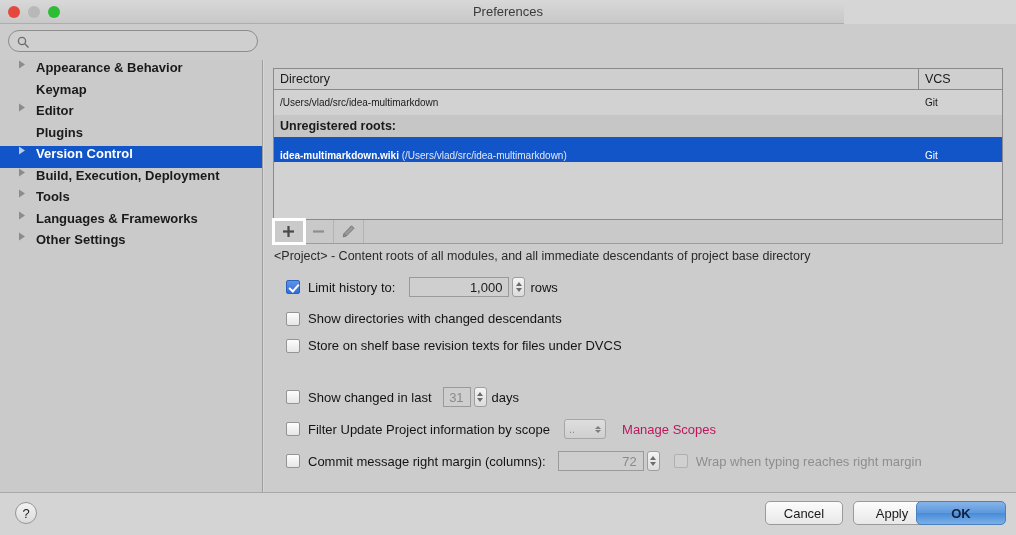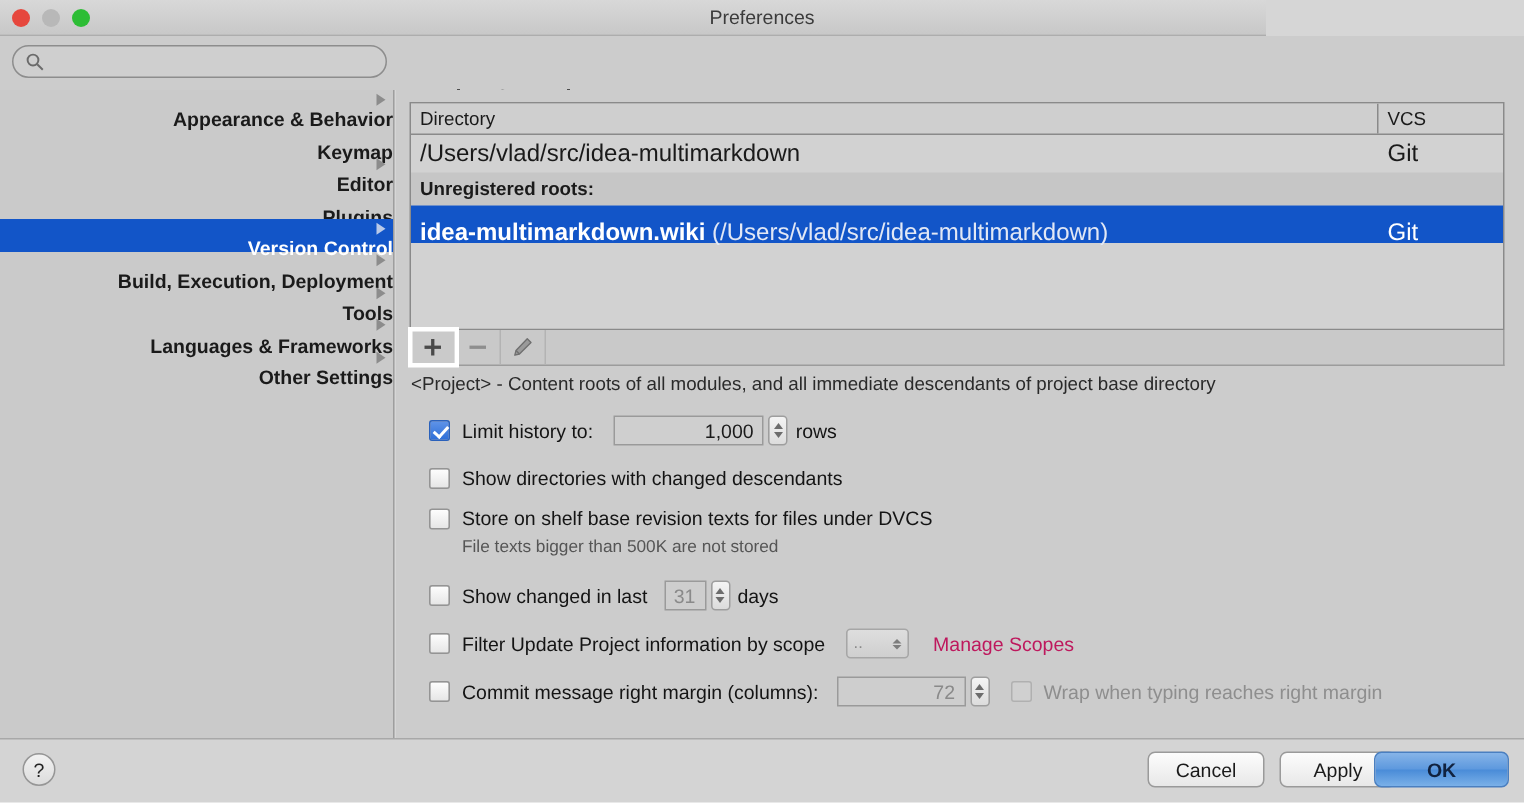--- a/index.html
+++ b/index.html
@@ -132,11 +132,10 @@
     position: relative;
     height: 21.5px;
     display: flex;
-    align-items: flex-end;
+    align-items: flex-start;
     padding-left: 18px;
     box-sizing: border-box;
     cursor: default;
-    flex-direction: column;
   }
   .side-item .arrow {
     width: 12px;

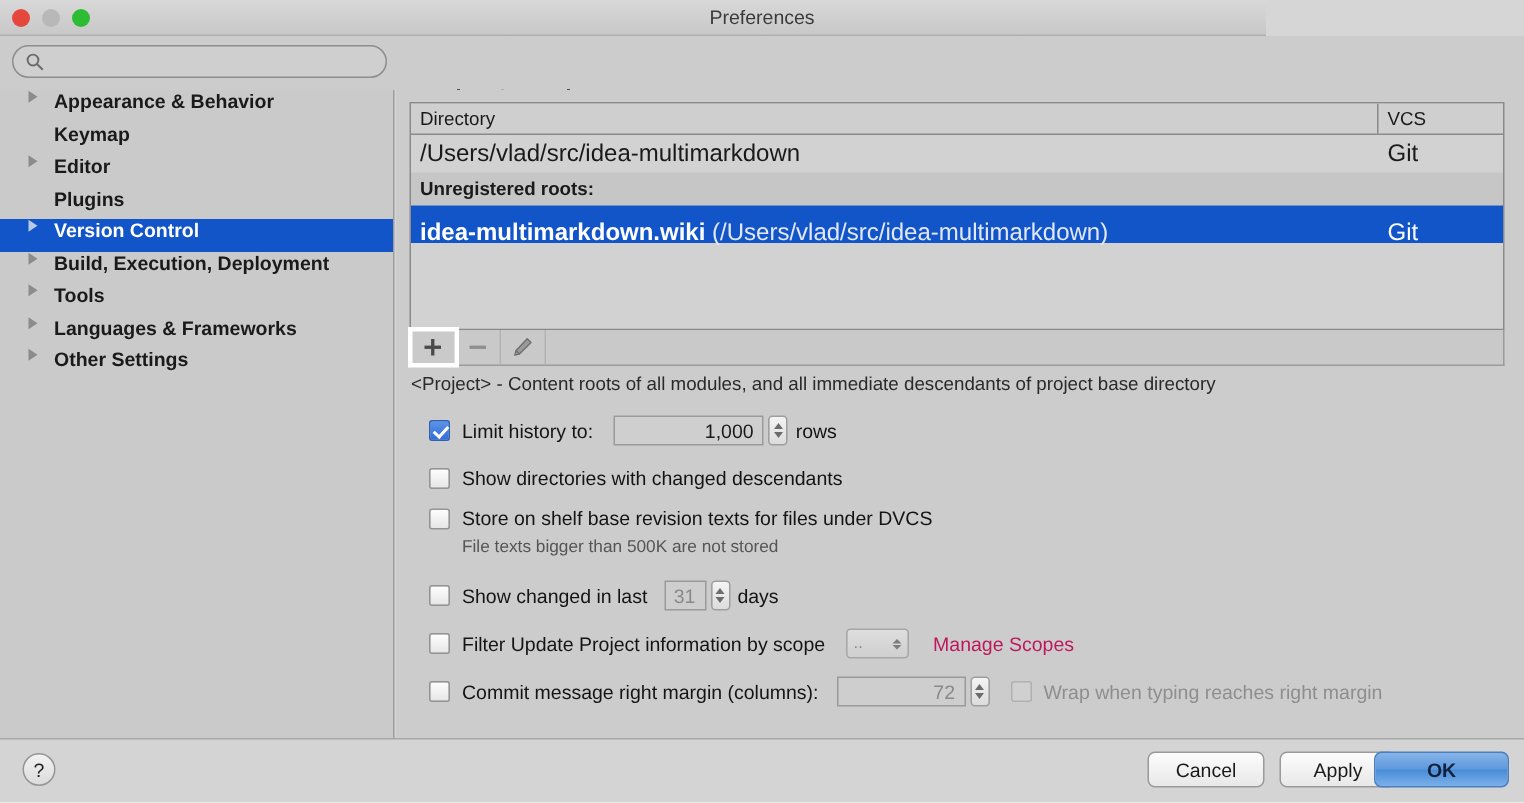--- a/index.html
+++ b/index.html
@@ -200,7 +200,7 @@
     background: #d2d2d2;
   }
   .tbl-row .cell {
-    font-size: 16px;
+    font-size: 10px;
     color: #1a1a1a;
     padding-left: 6px;
     box-sizing: border-box;

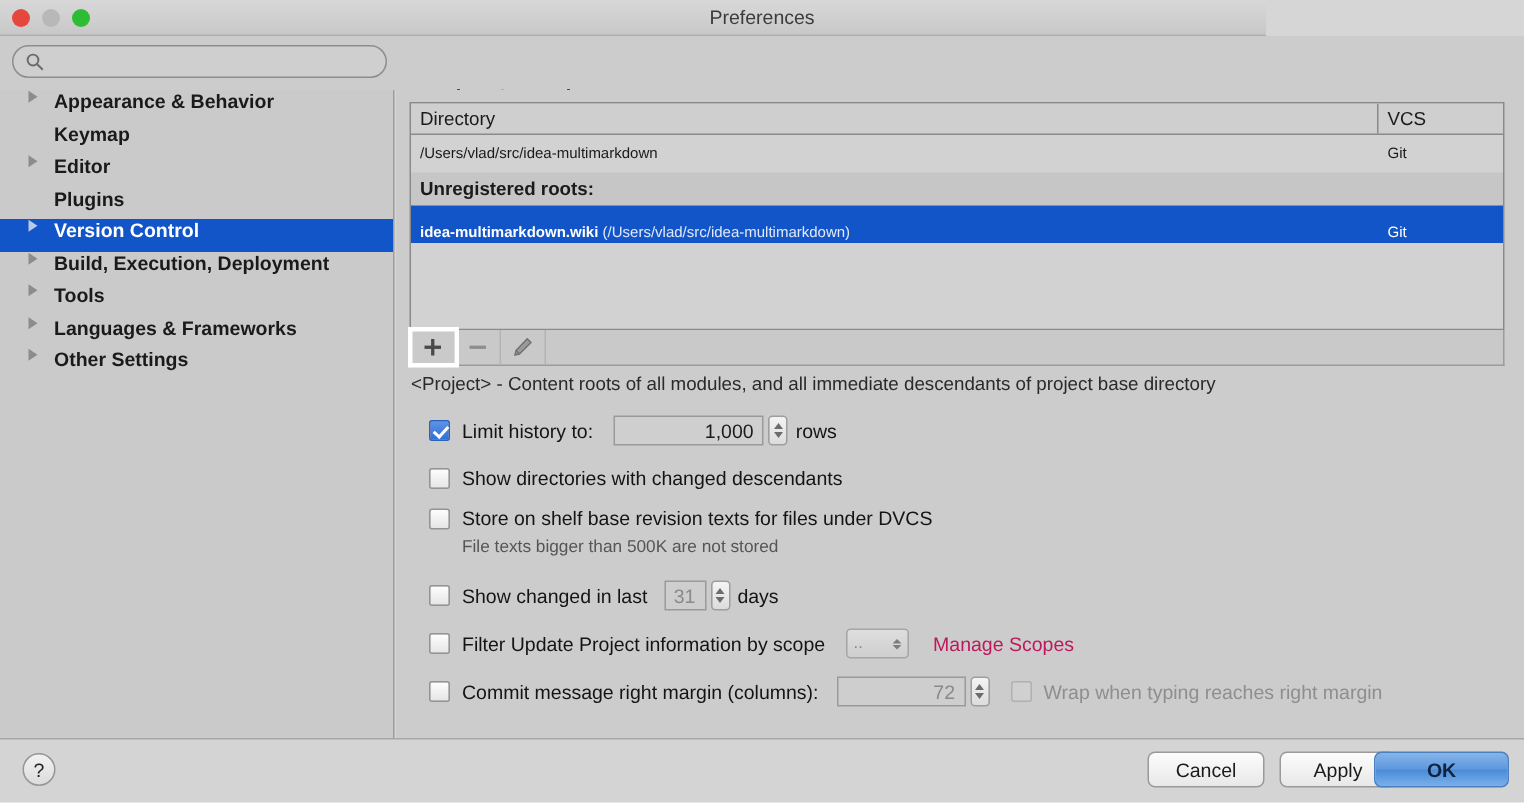--- a/index.html
+++ b/index.html
@@ -620,7 +620,6 @@
       <span class="cb"></span>
       <span class="opt-label">Store on shelf base revision texts for files under DVCS</span>
     </div>
-    <div class="opt-sub" style="left:44px; top:299px;">File texts bigger than 500K are not stored</div>
 
     <div class="opt-row" style="left:22px; top:327px;">
       <span class="cb"></span>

* **What the task requires**:
Make an exact copy of every entry above, but keep the pictures out of it.

* **Solved problem**:
--- a/index.html
+++ b/index.html
@@ -132,11 +132,10 @@
     position: relative;
     height: 21.5px;
     display: flex;
-    align-items: flex-end;
+    align-items: flex-start;
     padding-left: 18px;
     box-sizing: border-box;
     cursor: default;
-    flex-direction: column;
   }
   .side-item .arrow {
     width: 12px;

--- a/index.html
+++ b/index.html
@@ -200,7 +200,7 @@
     background: #d2d2d2;
   }
   .tbl-row .cell {
-    font-size: 16px;
+    font-size: 10px;
     color: #1a1a1a;
     padding-left: 6px;
     box-sizing: border-box;

--- a/index.html
+++ b/index.html
@@ -620,7 +620,6 @@
       <span class="cb"></span>
       <span class="opt-label">Store on shelf base revision texts for files under DVCS</span>
     </div>
-    <div class="opt-sub" style="left:44px; top:299px;">File texts bigger than 500K are not stored</div>
 
     <div class="opt-row" style="left:22px; top:327px;">
       <span class="cb"></span>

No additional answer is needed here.